Update README.md

zeux · web-flow · commit 6b112891c068 · 2018-04-30T22:38:12.000-07:00
Add triangle strip and buffer encoding documentation. Buffer encoding docs are a bit lengthy and might need to be reworded later.
diff --git a/README.md b/README.md
@@ -105,6 +105,52 @@ unsigned short py = meshopt_quantizeHalf(v.y);
 unsigned short pz = meshopt_quantizeHalf(v.z);
 ```
 
+## Buffer encoding
+
+After all of the above optimizations, the geometry data is optimal for GPU to consume - however, you don't have to store the data as is. In case storage size or transmission bandwidth is of importance, you might want to compress vertex and index data. While several mesh compression libraries, like Google Draco, are available, they typically are designed to maximize the compression ratio at the cost of preserving the vertex/index order (which makes the meshes inefficient to render on GPU) or decompression performance. Additionally they frequently don't support custom game-ready quantized vertex formats and thus require to re-quantize the data after loading it, making decoding even slower.
+
+Alternatively you can use general purpose compression libraries like zstd or Oodle to compress vertex/index data - however these compressors aren't designed to exploit redundancies in vertex/index data and as such compression rates can be unsatisfactory.
+
+To that end, this library provides algorithms to "encode" vertex and index data. The result of the encoding is generally significantly smaller than initial data, and remains compressible with general purpose compressors - so you can either store encoded data directly (for modest compression ratios and maximum decoding performance), or further compress it with zstd et al, to maximize compression rate.
+
+To encode, you need to allocate target buffers (preferably using the worst case bound) and call encoding functions:
+
+```c++
+std::vector<unsigned char> vbuf(meshopt_encodeVertexBufferBound(vertex_count, sizeof(Vertex)));
+vbuf.resize(meshopt_encodeVertexBuffer(&vbuf[0], vbuf.size(), vertices, vertex_count sizeof(Vertex)));
+
+std::vector<unsigned char> ibuf(meshopt_encodeIndexBufferBound(index_count, vertex_count));
+ibuf.resize(meshopt_encodeIndexBuffer(&ibuf[0], ibuf.size(), indices, index_count));
+```
+
+You can then either serialize `vbuf`/`ibuf` as is, or compress them further. To decode the data at runtime, call decoding functions:
+
+```c++
+int resvb = meshopt_decodeVertexBuffer(vertices, vertex_count, sizeof(Vertex), &vbuf[0], vbuf.size());
+int resib = meshopt_decodeIndexBuffer(indices, index_count, &buffer[0], buffer.size());
+assert(resvb == 0 && resib == 0);
+```
+
+Note that vertex encoding assumes that vertex buffer was optimized for vertex fetch, and that vertices are quantized; index encoding assumes that the vertex/index buffers were optimized for vertex cache and vertex fetch.

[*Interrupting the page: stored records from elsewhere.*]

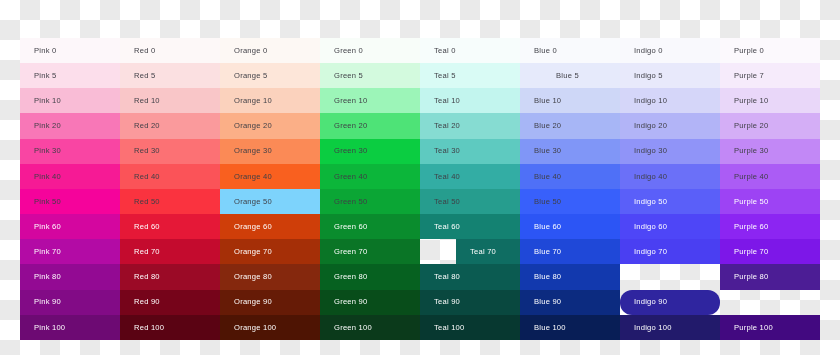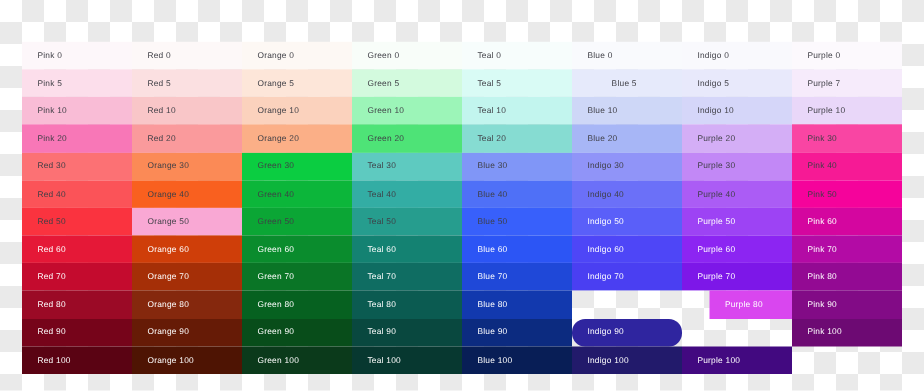--- a/index.html
+++ b/index.html
@@ -145,20 +145,23 @@
       </div>
       <div class="swatch dark-text" style="background-color: rgb(78, 227, 119);">
         <span class="swatch-label">Green 20</span>
       </div>
       <div class="swatch dark-text" style="background-color: rgb(134, 220, 210);">
         <span class="swatch-label">Teal 20</span>
       </div>
       <div class="swatch dark-text" style="background-color: rgb(167, 182, 246);">
         <span class="swatch-label">Blue 20</span>
       </div>
+      <div class="swatch dark-text" style="background-color: rgb(178, 180, 247);">
+        <span class="swatch-label">Indigo 20</span>
+      </div>
       <div class="swatch dark-text" style="background-color: rgb(212, 174, 246);">
         <span class="swatch-label">Purple 20</span>
       </div>
       <div class="swatch dark-text" style="background-color: rgb(249, 69, 163);">
         <span class="swatch-label">Pink 30</span>
       </div>
       <div class="swatch dark-text" style="background-color: rgb(252, 113, 116);">
         <span class="swatch-label">Red 30</span>
       </div>
       <div class="swatch dark-text" style="background-color: rgb(251, 138, 86);">
@@ -202,21 +205,21 @@
       </div>
       <div class="swatch dark-text" style="background-color: rgb(171, 92, 245);">
         <span class="swatch-label">Purple 40</span>
       </div>
       <div class="swatch dark-text" style="background-color: rgb(245, 3, 155);">
         <span class="swatch-label">Pink 50</span>
       </div>
       <div class="swatch dark-text" style="background-color: rgb(250, 51, 63);">
         <span class="swatch-label">Red 50</span>
       </div>
-      <div class="swatch dark-text" style="background-color: #f9a8d4;">
+      <div class="swatch dark-text" style="background-color: #7dd3fc;">
         <span class="swatch-label">Orange 50</span>
       </div>
       <div class="swatch dark-text" style="background-color: rgb(11, 166, 53);">
         <span class="swatch-label">Green 50</span>
       </div>
       <div class="swatch dark-text" style="background-color: rgb(38, 157, 142);">
         <span class="swatch-label">Teal 50</span>
       </div>
       <div class="swatch dark-text" style="background-color: rgb(56, 96, 251);">
         <span class="swatch-label">Blue 50</span>
@@ -256,21 +259,21 @@
       </div>
       <div class="swatch light-text" style="background-color: rgb(196, 11, 46);">
         <span class="swatch-label">Red 70</span>
       </div>
       <div class="swatch light-text" style="background-color: rgb(165, 47, 7);">
         <span class="swatch-label">Orange 70</span>
       </div>
       <div class="swatch light-text" style="background-color: rgb(10, 117, 38);">
         <span class="swatch-label">Green 70</span>
       </div>
-      <div class="swatch light-text" style="background-color: rgb(15, 109, 98);">
+      <div class="swatch light-text" style="background-color: rgb(15, 109, 98); margin-left: 36px;">
         <span class="swatch-label">Teal 70</span>
       </div>
       <div class="swatch light-text" style="background-color: rgb(31, 72, 216);">
         <span class="swatch-label">Blue 70</span>
       </div>
       <div class="swatch light-text" style="background-color: rgb(74, 63, 242);">
         <span class="swatch-label">Indigo 70</span>
       </div>
       <div class="swatch light-text" style="background-color: rgb(125, 23, 232);">
         <span class="swatch-label">Purple 70</span>
@@ -289,21 +292,21 @@
       </div>
       <div class="swatch light-text" style="background-color: rgb(11, 91, 81);">
         <span class="swatch-label">Teal 80</span>
       </div>
       <div class="swatch light-text" style="background-color: rgb(18, 57, 174);">
         <span class="swatch-label">Blue 80</span>
       </div>
       <div class="swatch light-text" style="background-color: rgb(61, 49, 214); margin-top: 48px;">
         <span class="swatch-label">Indigo 80</span>
       </div>
-      <div class="swatch light-text" style="background-color: #d946ef; margin-left: 25px;">
+      <div class="swatch light-text" style="background-color: #4c1d95;">
         <span class="swatch-label">Purple 80</span>
       </div>
       <div class="swatch light-text" style="background-color: rgb(130, 11, 134);">
         <span class="swatch-label">Pink 90</span>
       </div>
       <div class="swatch light-text" style="background-color: rgb(118, 4, 26);">
         <span class="swatch-label">Red 90</span>
       </div>
       <div class="swatch light-text" style="background-color: rgb(102, 27, 6);">
         <span class="swatch-label">Orange 90</span>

Feeding unoptimized data into the encoders will produce poor compression rates. Both codecs are lossless - the only lossy step is quantization that happens before encoding.
+
+Decoding functions are heavily optimized; you can expect both decoders to run at 1-2 GB/s on modern desktop CPUs. Compression ratios depend on the data; vertex data compression ratio is typically around 1.5-2x (compared to already quantized data), index data compression ratio is around 5-6x (compared to raw 16-bit index data). General purpose lossless compressors can further improve on these results.
+
+## Triangle strip conversion
+
+On most hardware, indexed triangle lists are the most efficient way to drive the GPU. However, in some cases triangle strips might prove beneficial:
+
+- On some older GPUs, triangle strips may be a bit more efficient to decode
+- On extremely memory constrained systems, index buffers for triangle strips could save a bit of memory
+
+While in general usage of triangle strips is not recommended, this library provides an algorithm for converting a vertex cache optimized triangle list to a triangle strip:
+
+```c++
+std::vector<unsigned int> strip(index_count / 3 * 4);
+size_t strip_size = meshopt_stripify(&strip[0], indices, index_count, vertex_count);
+```
+
+Typically you should expect triangle strips to have ~50-60% of indices compared to triangle lists (~1.5-1.8 indices per triangle) and have ~5% worse ACMR. Note that triangle strips require restart index support for rendering; using degenerate triangles to connect strips is not supported.
+
 ## Efficiency analyzers
 
 While the only way to get precise performance data is to measure performance on the target GPU, it can be valuable to measure the impact of these optimization in a GPU-independent manner. To this end, the library provides analyzers for all three major optimization routines. For each optimization there is a corresponding analyze function, like `meshopt_analyzeOverdraw`, that returns a struct with statistics.